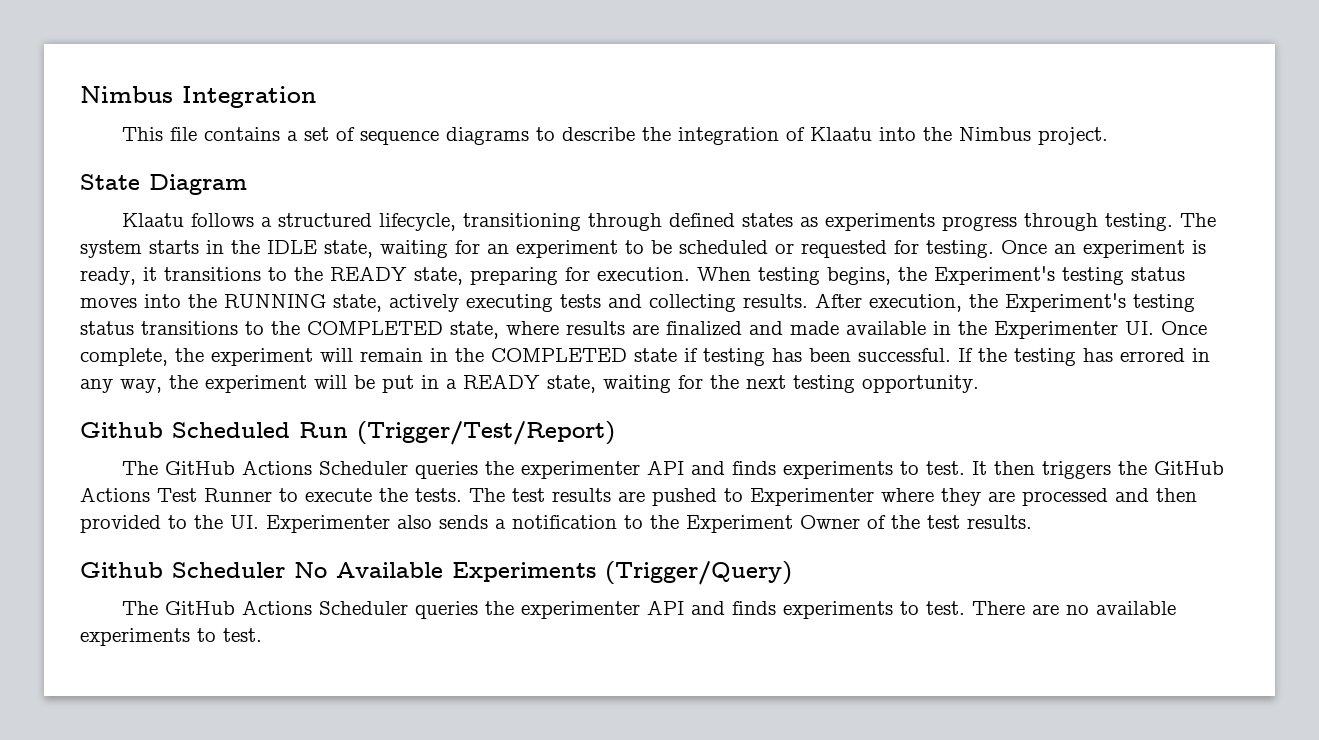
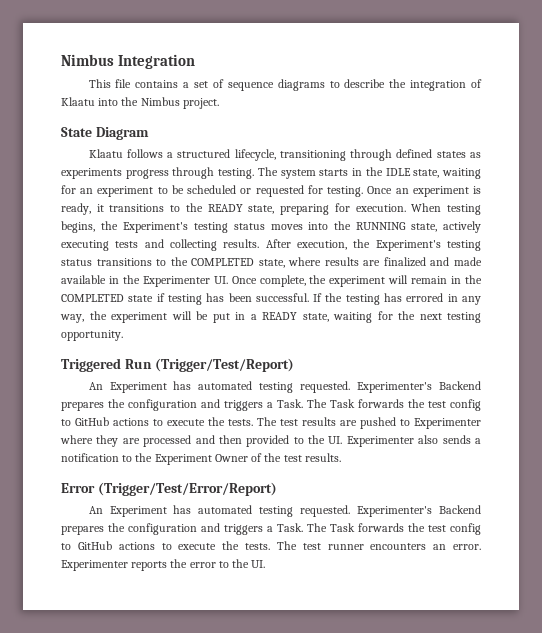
- Github Scheduled Run (Trigger/Test/Report)
- The GitHub Actions Scheduler queries the experimenter API and finds experiments to test. It then triggers the GitHub Actions Test Runner to execute the tests.
+ Triggered Run (Trigger/Test/Report)
+ An Experiment has automated testing requested. Experimenter's Backend prepares the configuration and triggers a Task. The Task forwards the test config to GitHub actions to execute the tests.
- Github Scheduler No Available Experiments (Trigger/Query)
- The GitHub Actions Scheduler queries the experimenter API and finds experiments to test. There are no available experiments to test.
+ Error (Trigger/Test/Error/Report)
+ An Experiment has automated testing requested. Experimenter's Backend prepares the configuration and triggers a Task. The Task forwards the test config to GitHub actions to execute the tests. The test runner encounters an error. Experimenter reports the error to the UI.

■ Problem details
Where a picture appears, omit it; otherwise reproduce each line above from the first to the one with "Triggered Run (Trigger/Test/Report)", inclusive.

■ Solution to this exercise
- Github Scheduled Run (Trigger/Test/Report)
- The GitHub Actions Scheduler queries the experimenter API and finds experiments to test. It then triggers the GitHub Actions Test Runner to execute the tests.
+ Triggered Run (Trigger/Test/Report)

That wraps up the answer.